To make it concrete, imagine the latest Disney movie poster. You redraw it 95% close to the original, just changing the actual title. Then you sell your poster on Amazon at half the price of the actual poster. Would you get a copyright strike ?
Oh, actually I remember now -- I think the copyright complaint specifically said what recording they thought I was infringing, and it was the correct piece.
The interesting part is if AI will be considered a tooling mechanism much like the tooling used to record and manipulate a music sample into a new composition.
It is current at the SCOTUS so we should see a ruling for the USA sometime in the next year or so.
https://en.m.wikipedia.org/wiki/Andy_Warhol_Foundation_for_t...
Warhol’s estate seems likely to lose and their strongest argument is that Warhol took a documentary photo and transformed it into a commentary on celebrity culture. Here, I don’t even see that applying: it just looks like a bad copy.
https://www.scotusblog.com/2022/10/justices-debate-whether-w...
As GP says, no one really cares, but it seems hard to satisfy SA... even if you are pasting into open source, is your license compatible with CC?
Perhaps I'm over-thinking this.
The main problem I see with generating attribution is that the algorithm obviously doesn't "know" that it's generating identical code. Even in the original twitter post, the algorithm makes subtle and essentially semantically synonymous changes (like the changing the commenting style). So for all intents and purposes it can't attribute the function because it doesn't know _where_ it's coming from and copied code is indistinguishable from de novo code. Copilot will probably never be able to attribute code short of exhaustively checking the outputs using some symbolical approach against a database of copyleft/copyrighted code.
It looks like it wouldn't in the UK, probably wouldn't in the US but would in Germany. The cases seem to hinge on the level of intellectual creativity of the photograph involved. The UK said that trying to create an exact copy was not an original endeavour whereas Germany said the task of exact replication requires intellectual/technical effort of it's own merit.
https://www.theipmatters.com/post/are-photographs-of-public-...
The issue is in how it creates the output. Both Dalle and Copilot can work only by taking work of people in past, sucking up their earned know how and creations and remixing it. All that while not crediting (or paying) anyone. The software itself might be great but it only works because it was fed with loads of quality material.
It's smart copy&paste with obfuscation. If thats ok legally. You can imagine soon it could be used to rewrite whole codebases while avoiding any copyright. All the code will technically be different, but also the same.
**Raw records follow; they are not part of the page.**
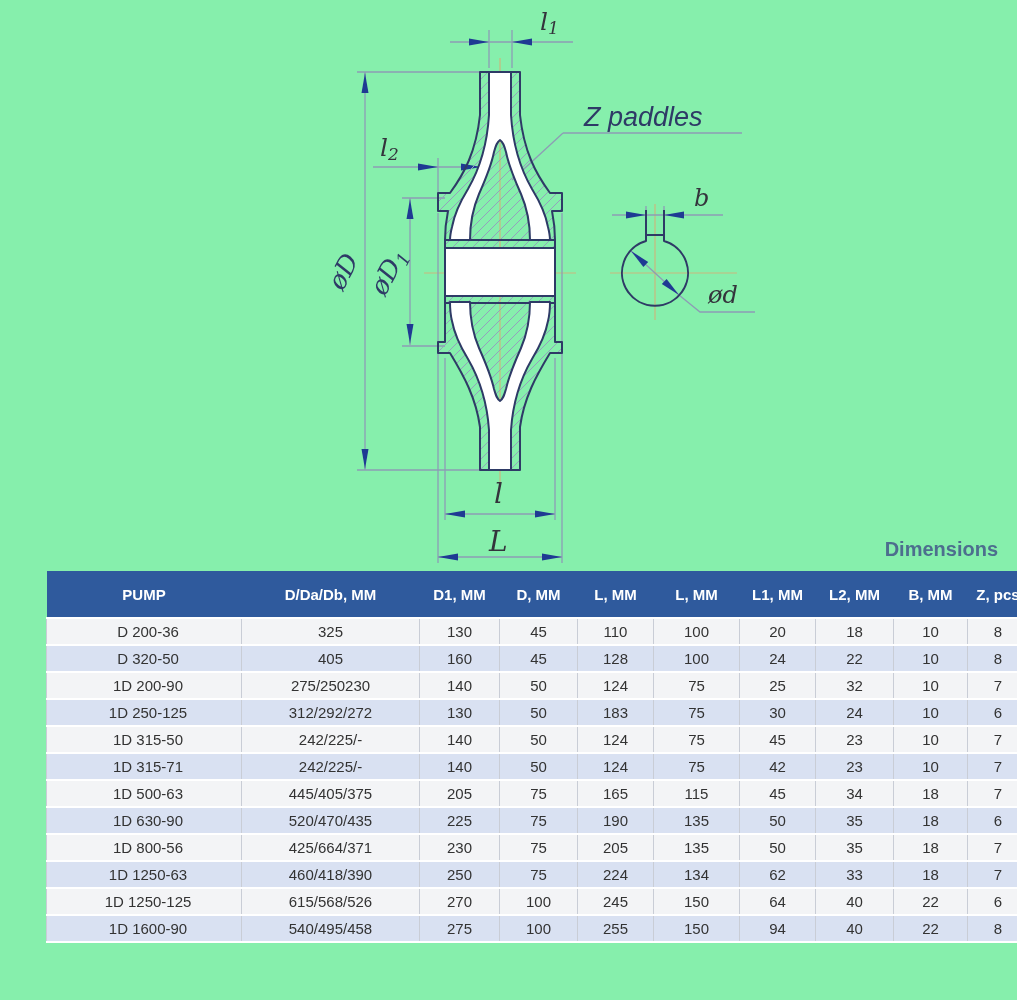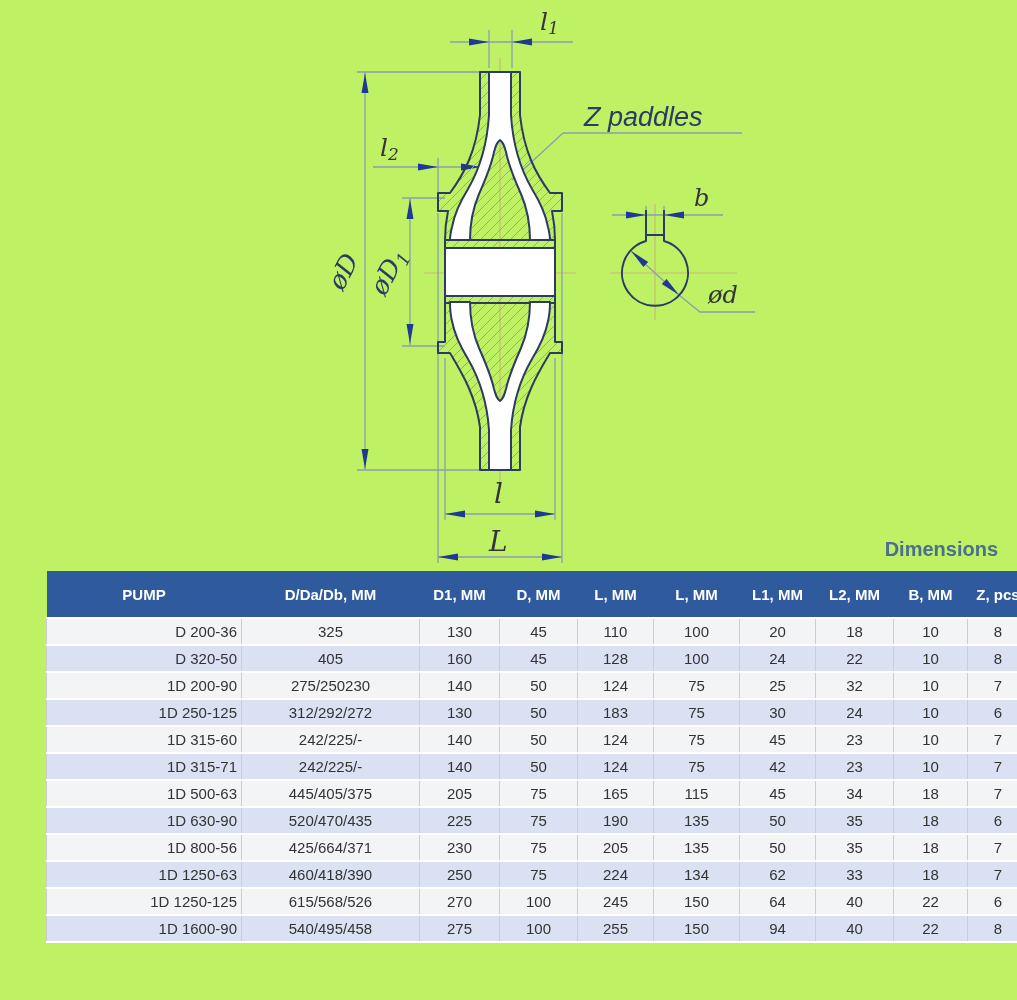"l1" .page { background: #bef264 -> #86efac }
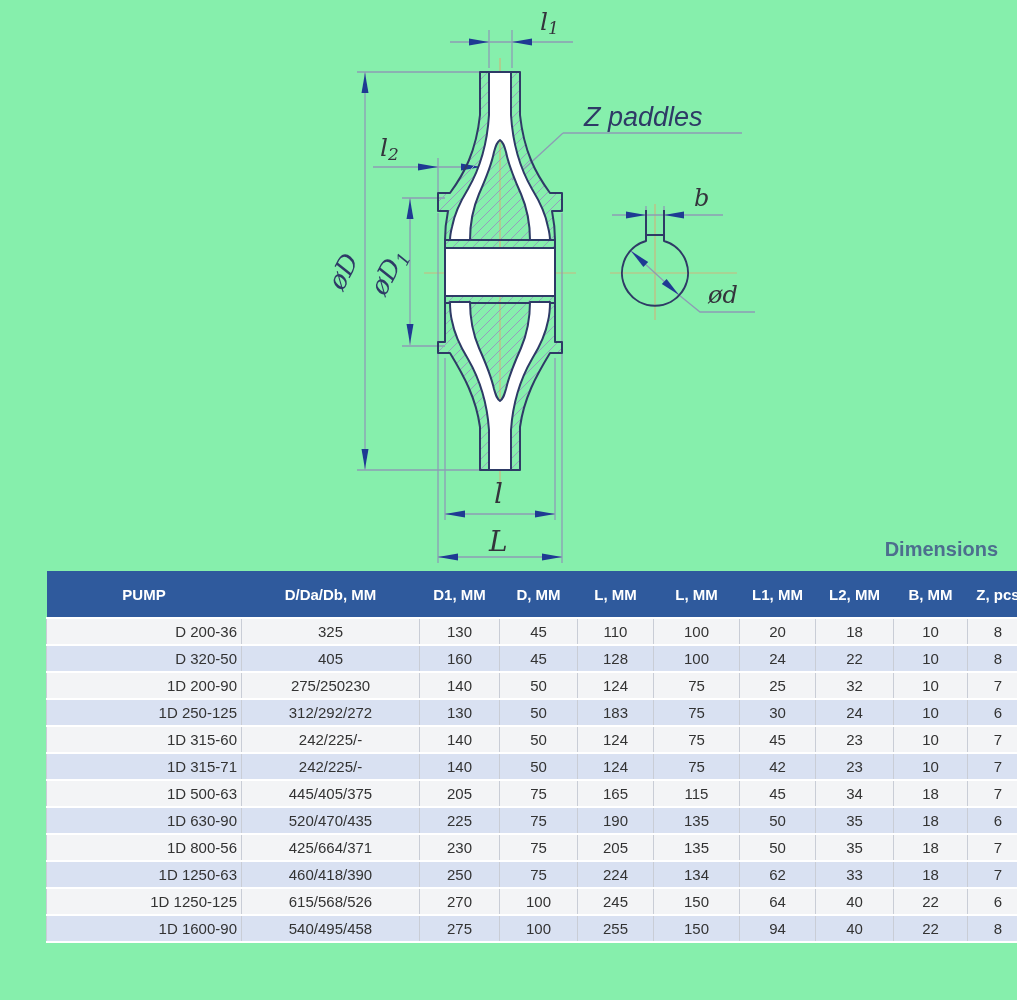"D 200-36" tbody td:first-child { text-align: right -> center }
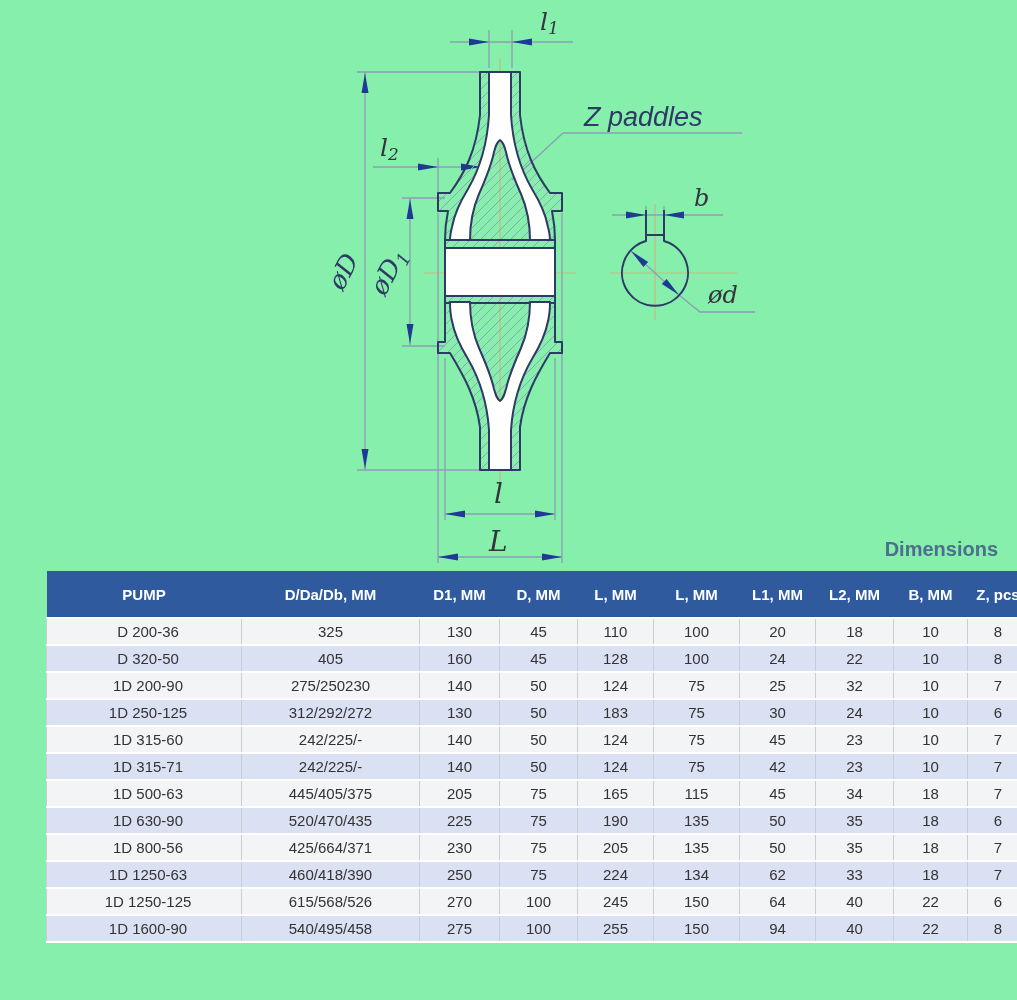"1D 315-60" td { text: 315-60 -> 315-50 }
On the subject of trademarks the issue is as far as I know even more on the end user because the protections on them is around use in commerce and consumer confusion not about just recreating them like copyright protections.
This is the problem of applying the idea of ownership to ideas and expression like art. Art in particular is a very remix and recombination driven field.
My real worry is downstream infringement risk, since fair use is non-transitive. Microsoft can legally provide you a code generator AI, but you cannot legally use regurgitated training set output[1]. GitHub Copilot is creating all sorts of opportunities to put your project in legal jeopardy and Microsoft is being kind of irresponsible with how they market it.
[0] Note that we're assuming published work. Doing the exact same thing Microsoft did, but on unpublished work (say, for irony's sake, the NT kernel source code) might actually not be fair use.
[1] This may give rise to some novel inducement claims, but the irony of anyone in the FOSS community relying on MGM v. Grokster to enforce the GPL is palpable.
Also, register your code with the copyright office.
Edit: Apparently, with the #1 post on HN right now, you could also just go here: https://githubcopilotinvestigation.com/
This specific one would not be a problem, but doing it with a still copyrighted work would be.